As shown in Table 1, a comparison and analysis of the contents of ginseng saponins hour by hour while extracting Red ginseng in distilled water (100°C) indicates that in the case of prosapogenin of the protopanaxadiol group, the content of (20S + 20R) ginsenoside Rg3 reached 3.169% when extracted for 24 h. The content increased according to the time of extraction that elapsed, reaching its maximum of 3.150% when extracted for 36 h, followed by 2.825% when extracted for 72 h.

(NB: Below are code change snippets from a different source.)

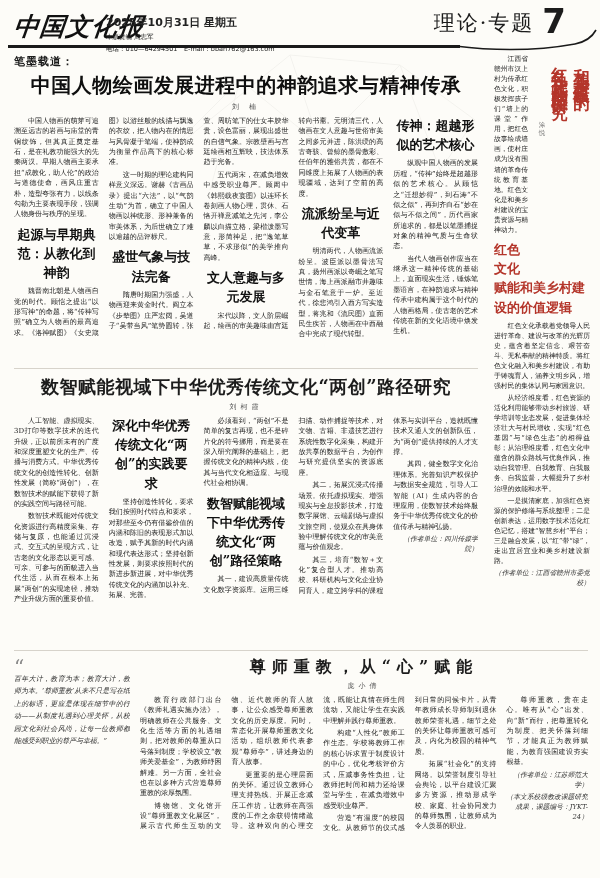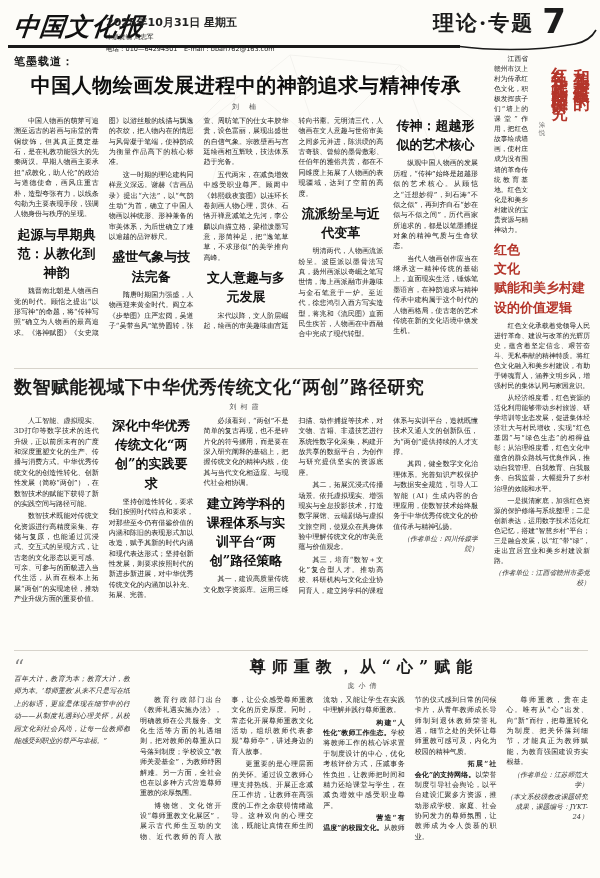"理论·专题" .section-name { font-weight: bold -> normal }
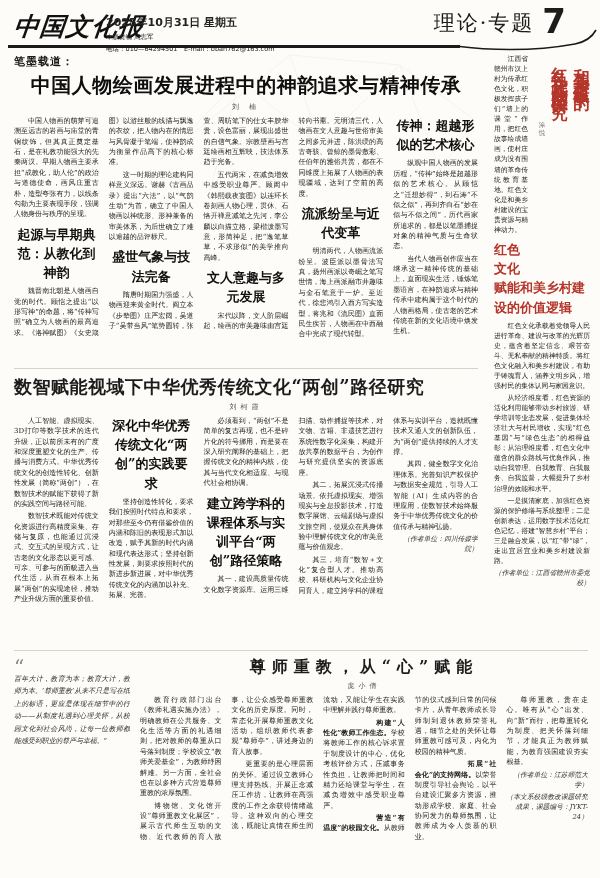"数智赋能视域下中华优秀传统文化“两创”路径研究" .a2 .headline { text-align: left -> center }
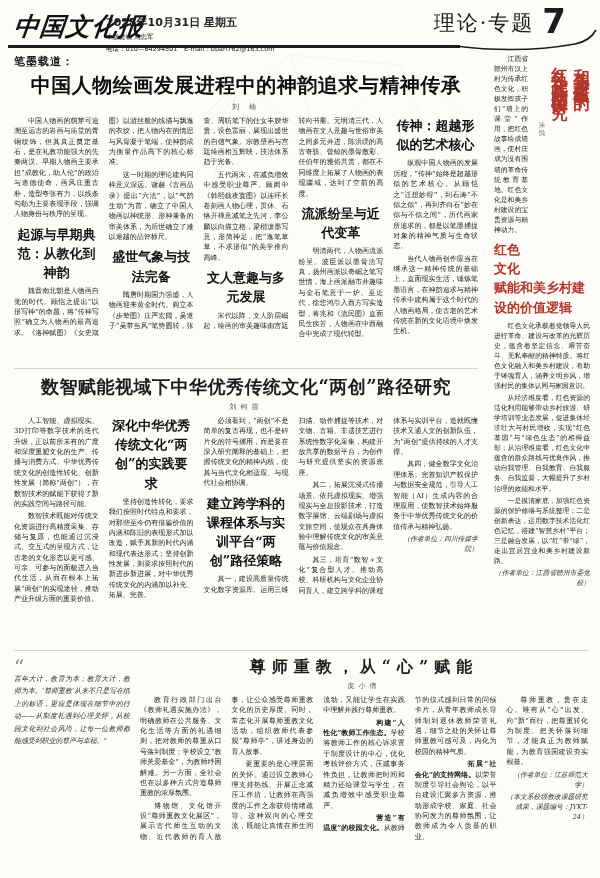"建立跨学科的课程体系与实训平台“两创”路径策略" div.blk { text: 建立跨学科的课程体系与实训平台 -> 数智赋能视域下中华优秀传统文化 }
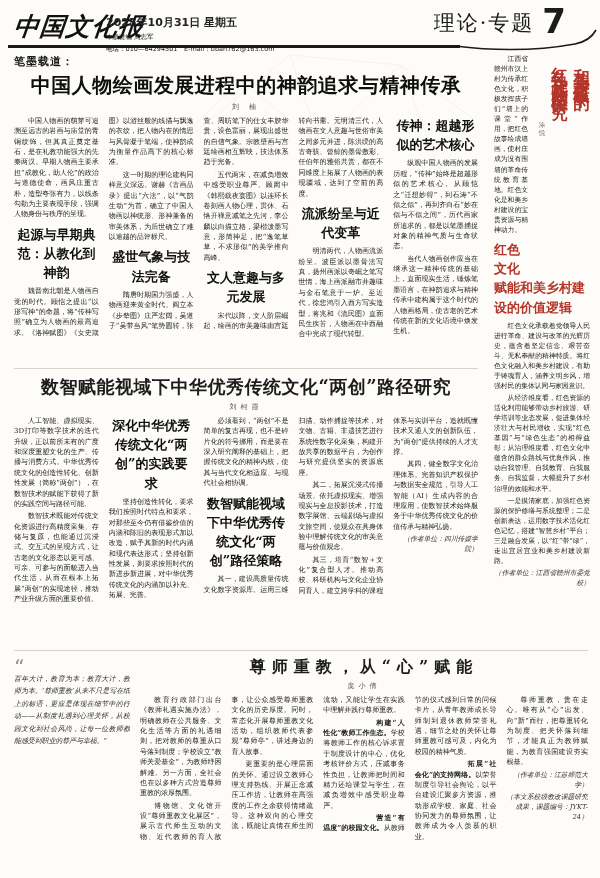"构建“人性化”教师工作生态。" .blk-lead strong { font-weight: bold -> normal; margin-left: 39px -> none }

At the same time, the content of ginsenosides Rg5 and Rk1 reached its peak of 2.935% when extracted for 36 h, followed by 2.813% when extracted for 72 h. Accordingly, our findings confirmed that the content of ginsenoside Rg3, known as a unique ingredient of Red ginseng [8], reached its maximum when extracted for 24 h, and in the case of ginsenosides Rg5 and Rk1, known as unique ingredients of Black ginseng [17], an extract containing a highly concentrated ginseng prospogenin ingredient was obtained when extracted for 36 h. The study confirmed the development of a composition containing prosapogenin (ginsenosides Rg5 and Rk1) through the optimization of the extraction condition of Red ginseng. Prosapogenins are known to be good for the absorption of cells than the saponins present in the natural state, and to enhance pharmacological potency [18]. Accordingly, high function ginseng containing prosapogenin substances (ginsenoside Rg3, Rg5 and Rk1) can be produced by adjusting ginseng extracting conditions, expectedly making it possible to develop functional foods.

Conflicts of interest

The authors declare no conflicts of interest.